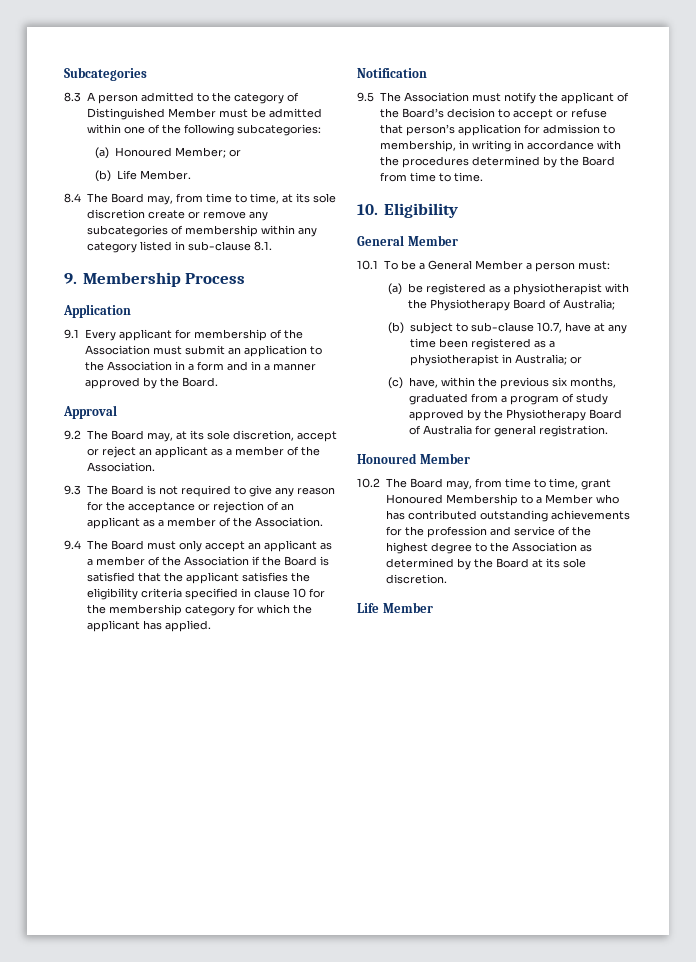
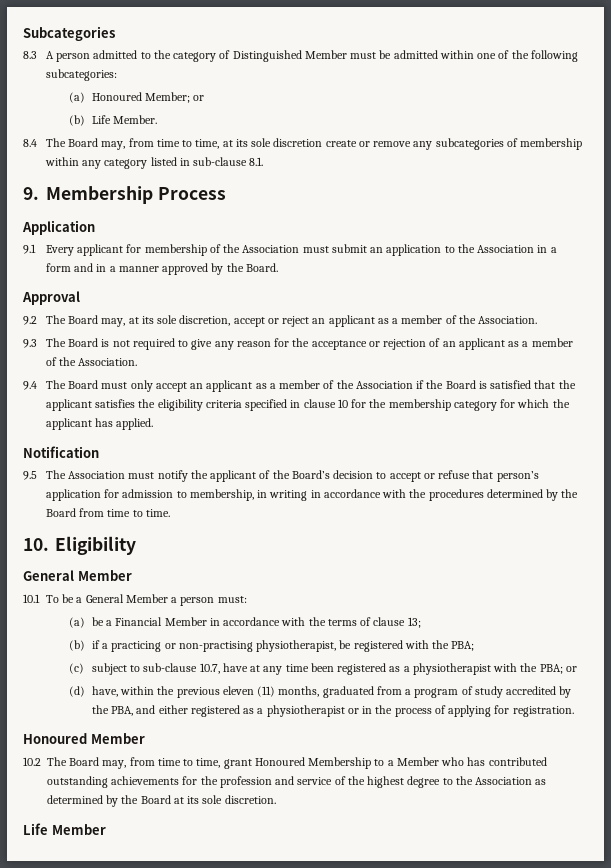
- (a) be registered as a physiotherapist with the Physiotherapy Board of Australia;
- (b) subject to sub-clause 10.7, have at any time been registered as a physiotherapist in Australia; or
- (c) have, within the previous six months, graduated from a program of study approved by the Physiotherapy Board of Australia for general registration.
+ (a) be a Financial Member in accordance with the terms of clause 13;
+ (b) if a practicing or non-practising physiotherapist, be registered with the PBA;
+ (c) subject to sub-clause 10.7, have at any time been registered as a physiotherapist with the PBA; or
+ (d) have, within the previous eleven (11) months, graduated from a program of study accredited by the PBA, and either registered as a physiotherapist or in the process of applying for registration.

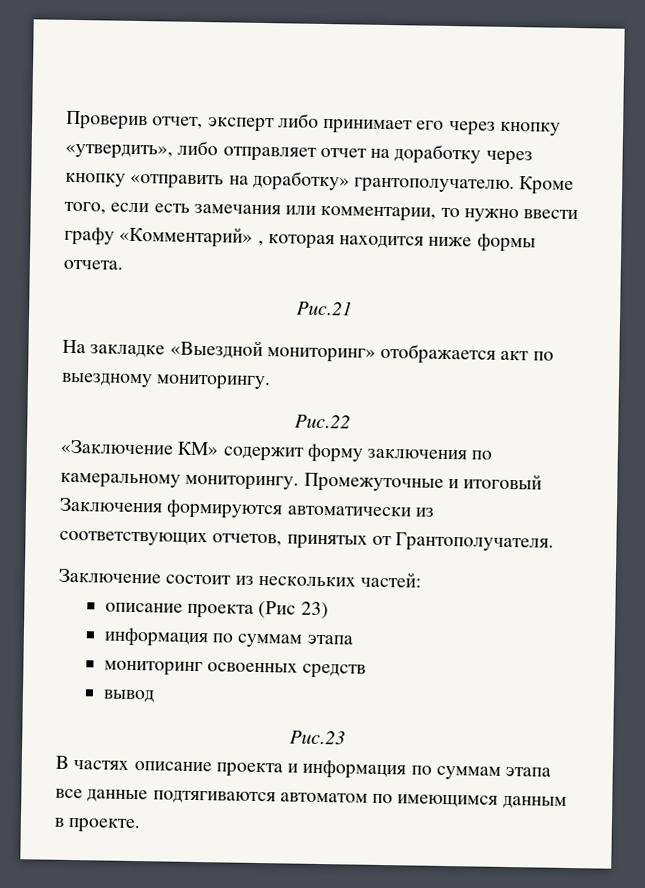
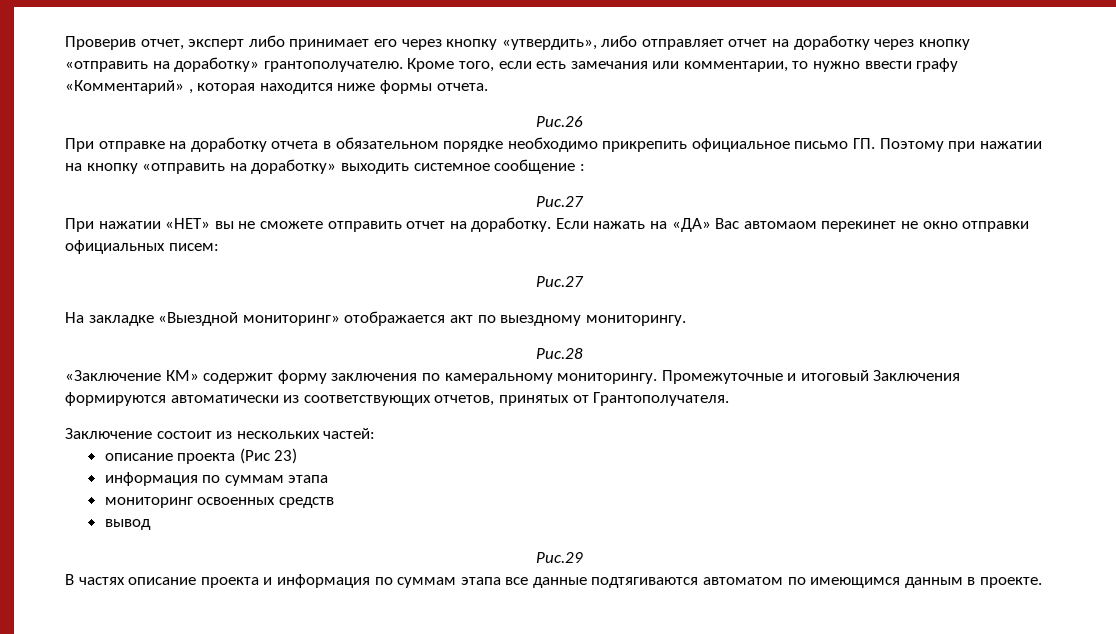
- Рис.21
+ Рис.26
+ При отправке на доработку отчета в обязательном порядке необходимо прикрепить официальное письмо ГП. Поэтому при нажатии на кнопку «отправить на доработку» выходить системное сообщение :
+ Рис.27
+ При нажатии «НЕТ» вы не сможете отправить отчет на доработку. Если нажать на «ДА» Вас автомаом перекинет не окно отправки официальных писем:
+ Рис.27
- Рис.22
+ Рис.28
- Рис.23
+ Рис.29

» TASK TO CARRY OUT
Reproduce word for word the material above, starting with the line that has "- (c) have, within" and stopping after the line that has "of clause 13;".

» TASK SOLUTION
- (c) have, within the previous six months, graduated from a program of study approved by the Physiotherapy Board of Australia for general registration.
+ (a) be a Financial Member in accordance with the terms of clause 13;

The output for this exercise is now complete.